Instructions for the task>
Down to the last line, reproduce the data that follows, but skip the pictures.

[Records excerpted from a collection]

------------

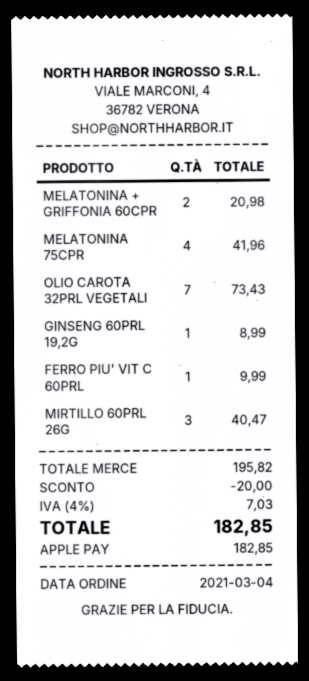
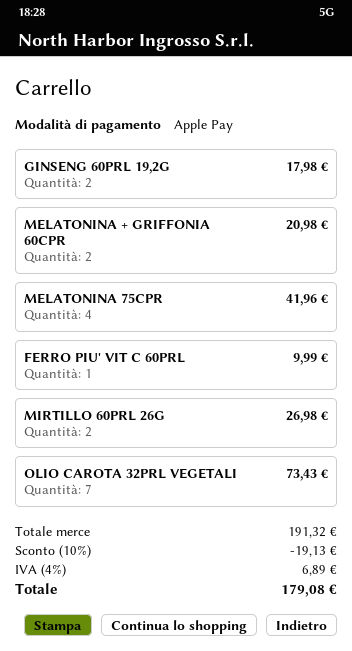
GINSENG 60PRL 19,2G: 1 for 8.99 -> 2 for 17.98
MIRTILLO 60PRL 26G: 3 for 40.47 -> 2 for 26.98
subtotal: 195.82 -> 191.32
discount: 20.00 -> 19.13
tax: 4% = 7.03 -> 4% = 6.89
total: 182.85 -> 179.08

------------

Solution to the exercise>
GINSENG 60PRL 19,2G: 1 for 8.99 -> 2 for 17.98
MIRTILLO 60PRL 26G: 3 for 40.47 -> 2 for 26.98
subtotal: 195.82 -> 191.32
discount: 20.00 -> 19.13
tax: 4% = 7.03 -> 4% = 6.89
total: 182.85 -> 179.08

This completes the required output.